Brown-Noser-in-Chief

Remember that girl you hated in high school?  She got A's in every class, always had her homework done on time, and seemed to be genuine friends with each of her teachers?  She was smartly dressed without being ostentatious, and would always be carrying a pen of each color, and a few pencils - just in case.  She knew to bring a protractor on the first day of geometry class.  She played sports, but not particularly well.  The marching band, the conservation corps, and class secretary were among her calculatingly diverse portfolio of extra-curricular activities.  She wasn't really a standout at anything, just a studied, solid, meticulous performer.  She was a nice girl, friendly in a way that seemed a bit forced.  And, of course, she was universally despised.  Everyone hated how she was always on time for class, how her hand was the first to shoot up when the teacher asked a question, how she never seemed to fail at anything.

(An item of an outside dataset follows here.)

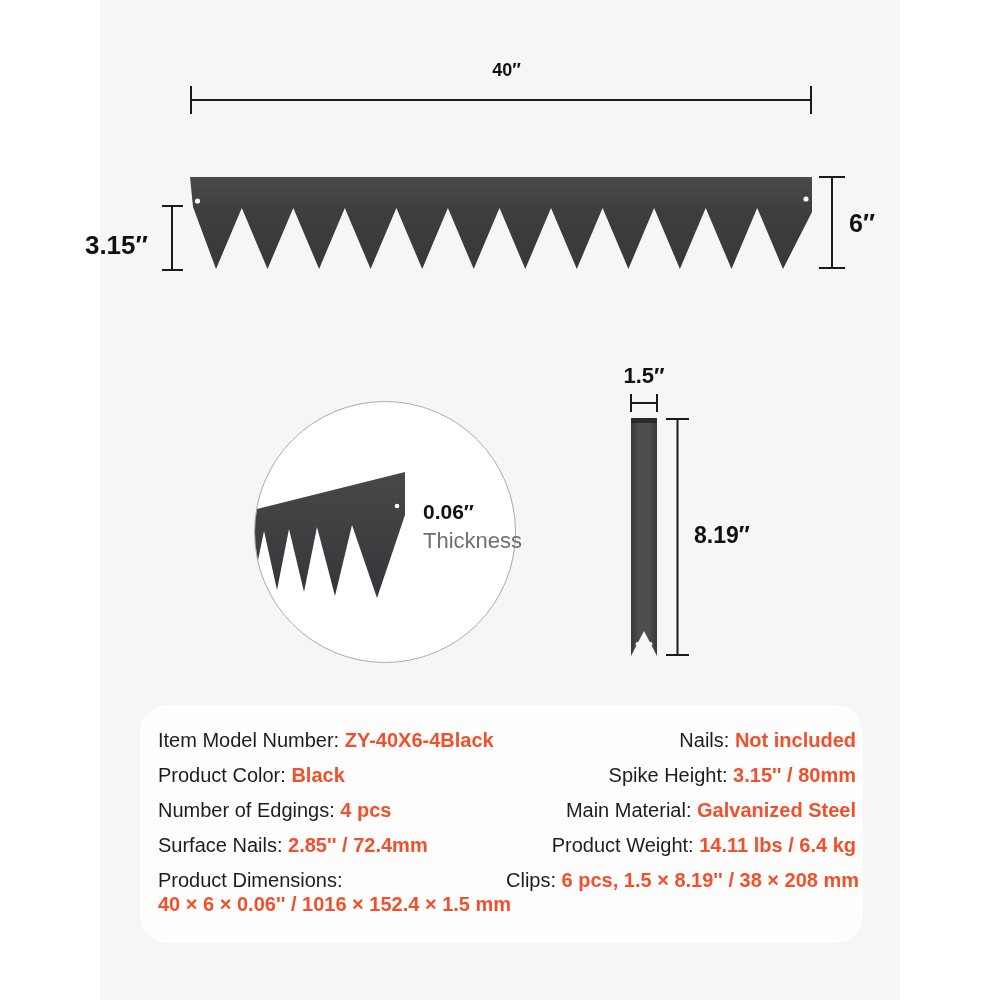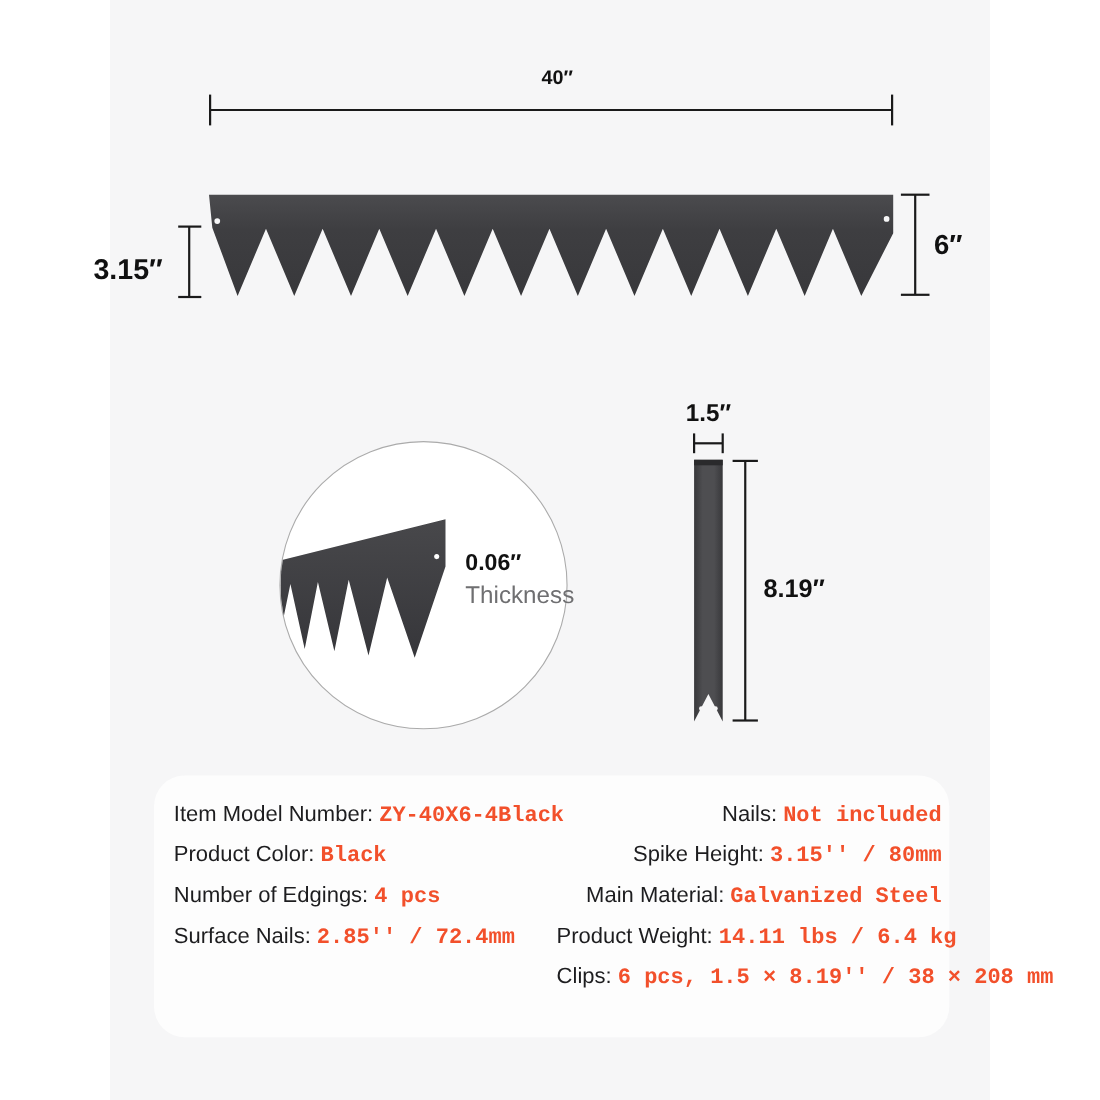"ZY-40X6-4Black" .spec-row .val { font-family: Liberation Mono, monospace -> none }
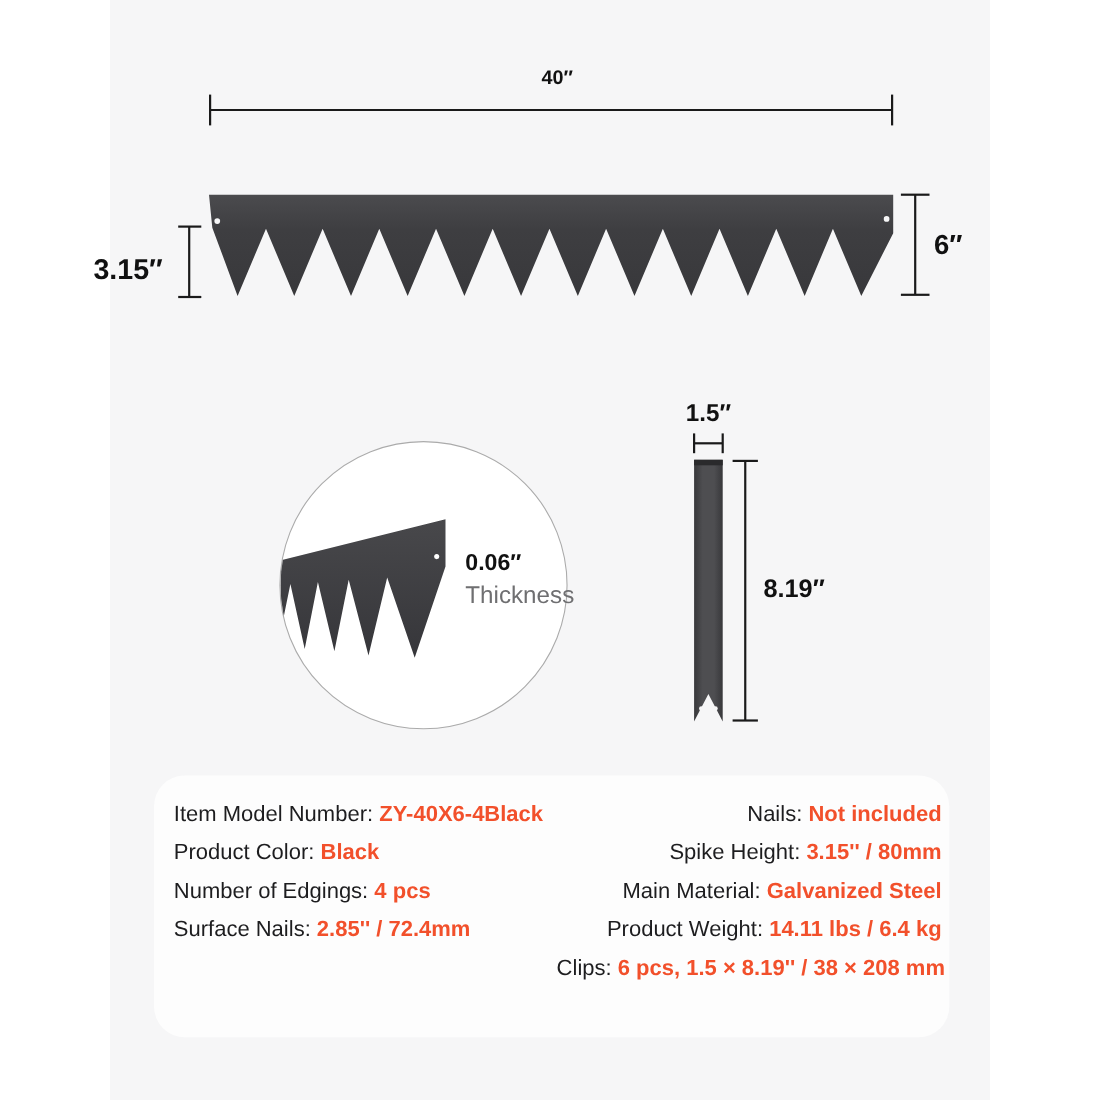"Product Dimensions:" div.spec-row { html: none -> <div> <span>Product Dimensions:</span> <span>40 × 6 × 0.06'' / 1016 × 152.4 × 1.5 mm</span> </div> }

As I've watched her Senate career over these last six years, I've realized that Hillary Clinton is that girl... and we Americans are her classmates.  She just wants us to like her.   Her careful incrementalism on policy, her meticulously managed public image, her bland centrism, her focus group tested sound bites, all add up to that insecure teenage girl who desperately wants to be accepted.  Alas, she is a tragic figure, for the harder she tries to impress us, the ever more perfectly palatable she tries to become, the more we resent her.  But sometimes jealousy lies at the core of resentment, and the main ingredient of jealousy is admiration.

I have a great deal more respect for that classmate of mine now than I did then.  And respect, for all my squeemishness about a Hillary Clinton presidency, is something I'm beginning to feel for her as well.